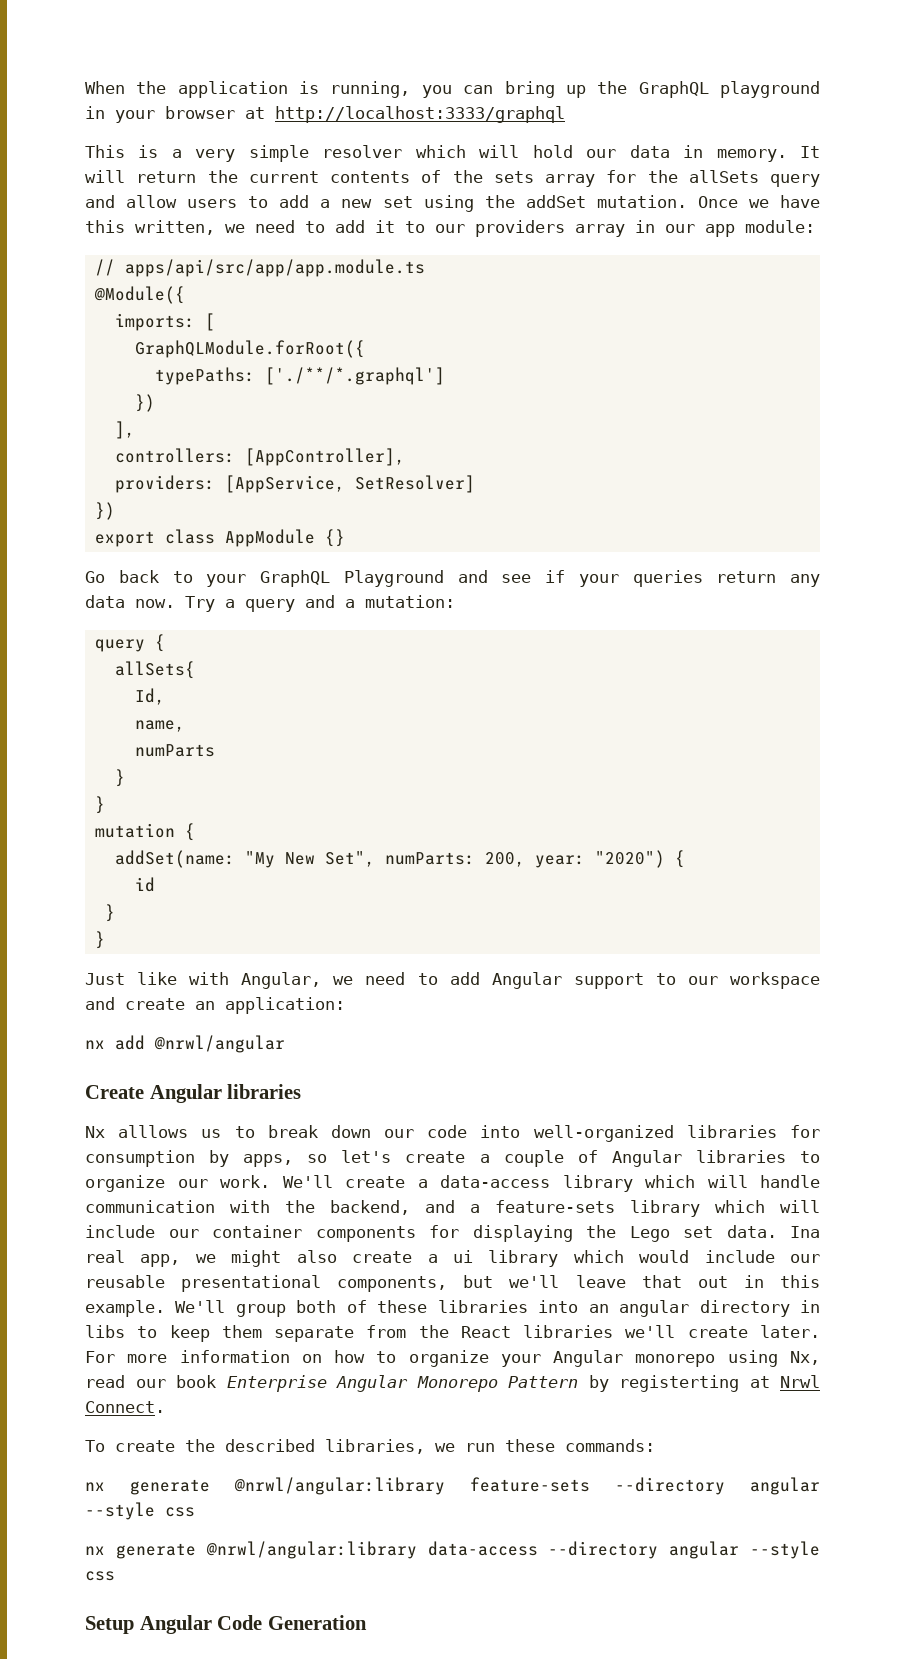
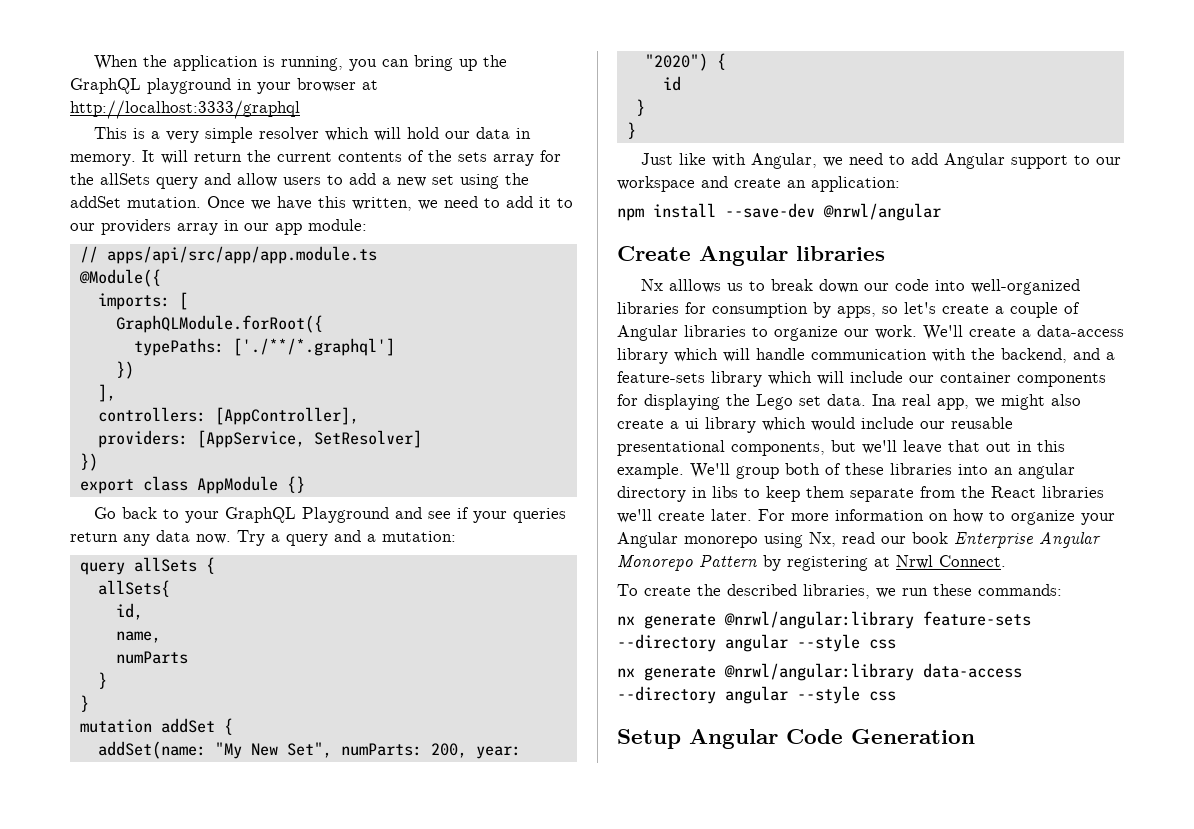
(145, 645) none -> [133,557,197,572] allSets
[134,688,165,705] Id, -> [115,603,143,620] id,
(175, 830) none -> [160,718,215,733] addSet
[85,1035,145,1050] nx add -> [617,203,815,221] npm install --save-dev
[619,1375,739,1392] registerting -> [787,556,868,571] registering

◇ ◇ ◇ ◇ ◇

- [What the task asks]: Starting at the line with "[134,688,165,705] Id, ->", retype each line through the final one in the data above, unchanged and with nothing added.

- [Completed exercise]:
[134,688,165,705] Id, -> [115,603,143,620] id,
(175, 830) none -> [160,718,215,733] addSet
[85,1035,145,1050] nx add -> [617,203,815,221] npm install --save-dev
[619,1375,739,1392] registerting -> [787,556,868,571] registering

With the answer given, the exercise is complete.